Antimicrobial resistance (AMR) is one of the most pressing health crises currently facing the world, and it presents an immediate threat to Albertans and Alberta’s economy. We are witnessing a rapidly rising number of disease-causing microbes that are increasingly resistant to the drugs we use to treat them.
With few prospects for new antimicrobial drugs on the horizon we risk returning to a pre-antimicrobial era in which commonly-acquired infections, which have been easily treated for decades, once again become untreatable and even deadly. With infections and diseases becoming difficult and sometimes impossible to treat, antimicrobial resistance (AMR) has become a global pandemic.
The interconnected nature of the environment, people, and animals means that many multi-resistant bacteria have the ability to spread quickly across the globe.
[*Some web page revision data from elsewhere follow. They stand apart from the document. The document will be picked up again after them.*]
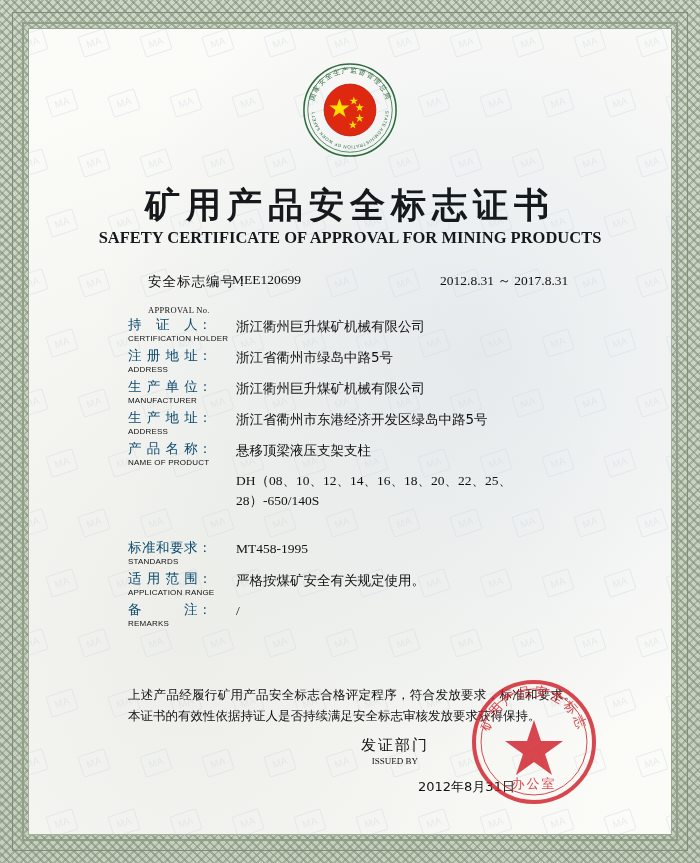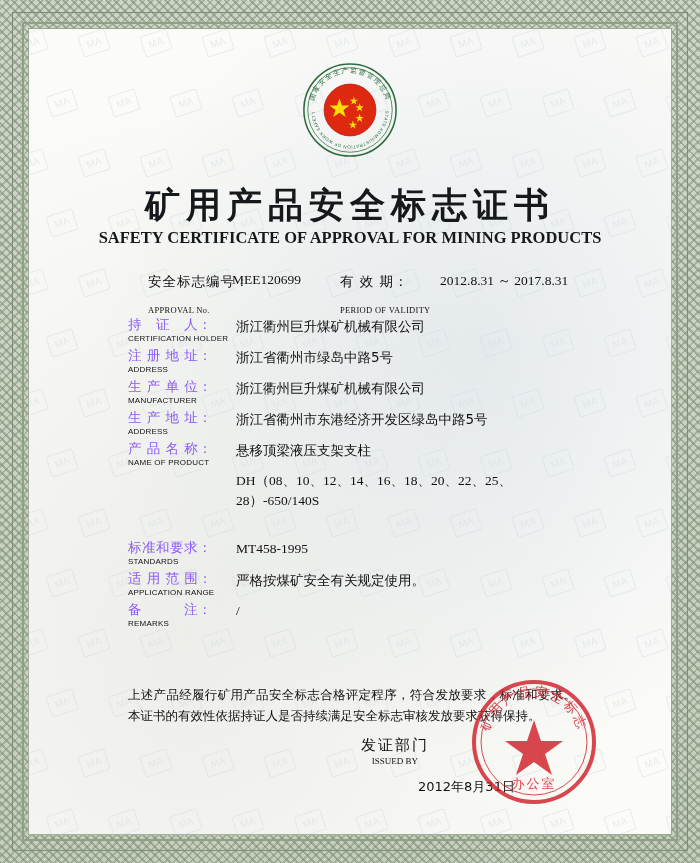--- a/index.html
+++ b/index.html
@@ -442,10 +442,6 @@
       <span class="lbl-en">APPROVAL No.</span>
     </div>
     <div class="approval-no-val val">MEE120699</div>
-    <div class="validity-left">
-      <span class="lbl-cn">有 效 期：</span>
-      <span class="lbl-en">PERIOD OF VALIDITY</span>
-    </div>
     <div class="validity-val val">2012.8.31 ～ 2017.8.31</div>
   </div>
 

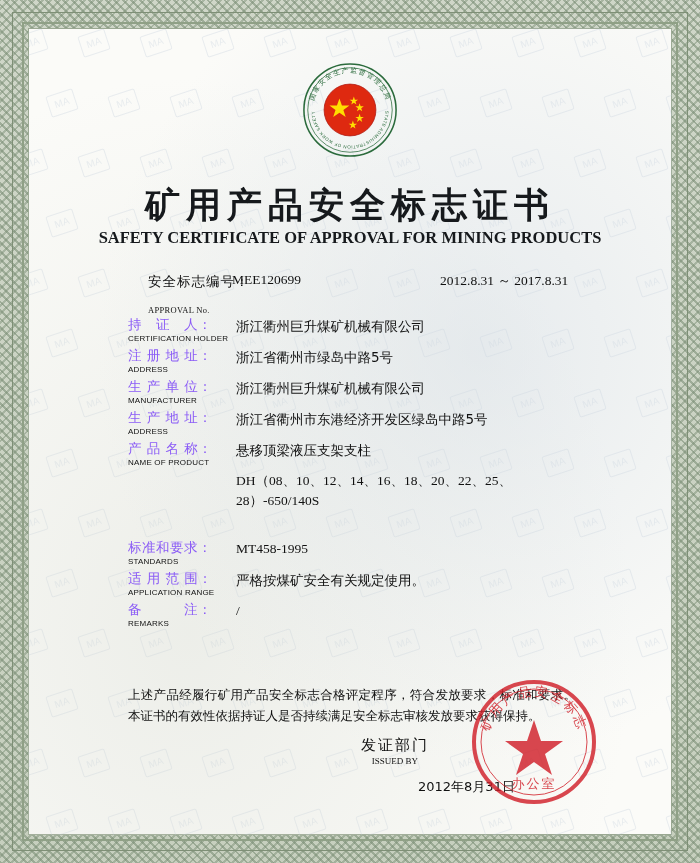--- a/index.html
+++ b/index.html
@@ -158,7 +158,7 @@
   .field .name-cn {
     font-family: "DejaVu Sans", sans-serif;
     font-size: 13.5px;
-    color: #8b5cf6;
+    color: #0c4a6e;
     display: block;
     white-space: nowrap;
     letter-spacing: 0.5px;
This results in tremendous consequences to public health, animal health and welfare, food safety, the environment and the economy. The inability to treat infections and control public health threats places an overwhelming burden on health systems and the agriculture industry, making AMR one of the world’s most critical problems today.
The threat also has serious implications for our economy, work force productivity, and agricultural sector where antimicrobial drugs are used to treat disease in animals. As these vital tools lose their effectiveness our food supply and economic security also face an increasing degree of risk.
While the development of resistance to antibiotics is natural phenomenon, antimicrobial misuse can greatly accelerate the rate at which resistance develops. Responsible use of antibiotics can help curb AMR.